We like Pinot Noir. We could be all pompous and serious and say things like, ‘It’s the holy grail of red wines’ but it’s not that.
What we like about it is that it’s fickle, it’s a beggar to work with, yet, with Marlborough’s hot summers and long, cool autumns it’s capable of producing a stunningly expressive wine. And if we can pull that off, we’re happy.
This Pinot Noir is generous on the nose, showing vibrant aromas of dark cherry, black doris plum and hints of spice. The wild fermentation along with extended lees maturation in have added complexity and texture to the dark cherry and raspberry characters found on the palate. The finish is dry with a nice touch of dark chocolate.

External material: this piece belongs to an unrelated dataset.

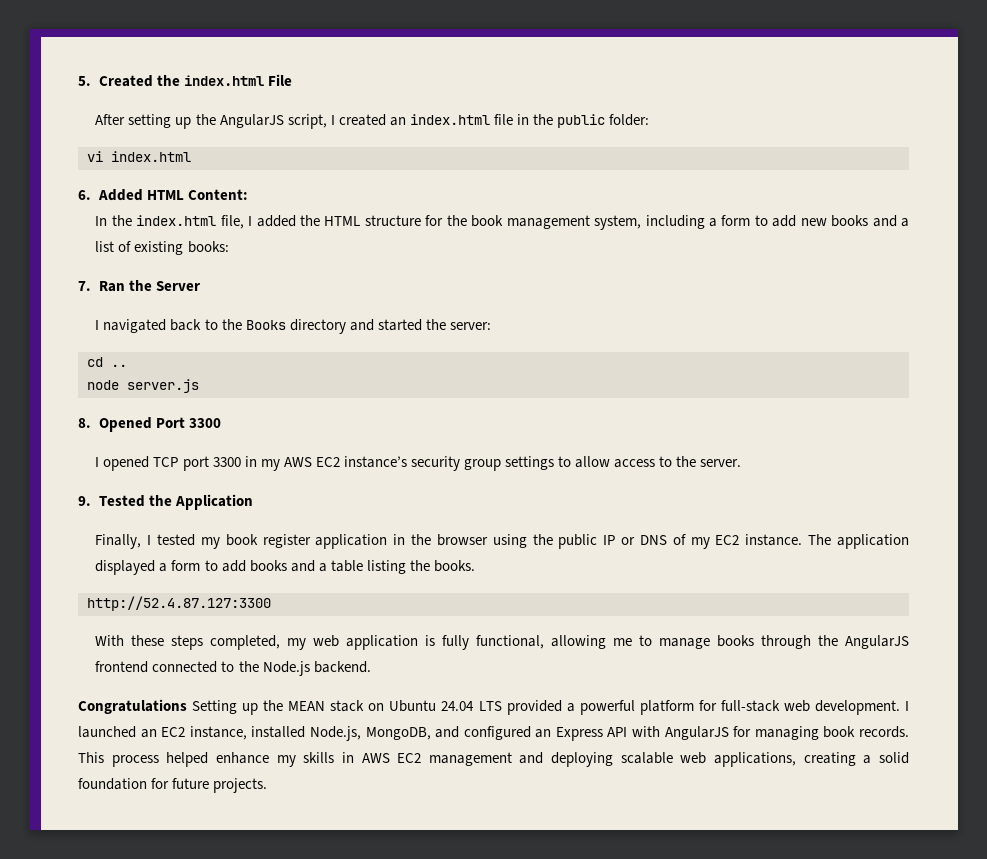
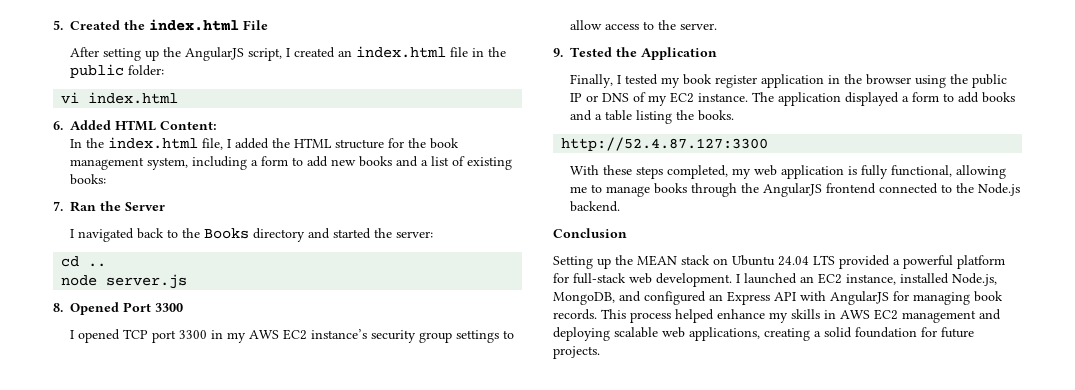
- Congratulations Setting up the MEAN stack on Ubuntu 24.04 LTS provided a powerful platform for full-stack web development.
+ Conclusion
+ Setting up the MEAN stack on Ubuntu 24.04 LTS provided a powerful platform for full-stack web development.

Download the Pinot Noir tasting notes (PDF, 2.9 MB)
The grapes for this Pinot Noir were grown in Marlborough’s Brancott and Omaka Valleys by grape farmers passionate about the variety. The fruit was harvested by hand and machine over a 4 week period from late March as and when optimum ripeness was reached in each block. At the winery Jules used a combination of traditional and modern winemaking techniques in order to incorporate the benefits of both approaches. The fruit was destemmed into small open top fermenters and cold soaked for between 5 and 10 days. Hand plunging during fermentation ensured a good extraction of colour and tannins. Portions of the blend remained on skins post fermentation, while others were pressed at dryness before being transferred to oak and stainless steel for maturation.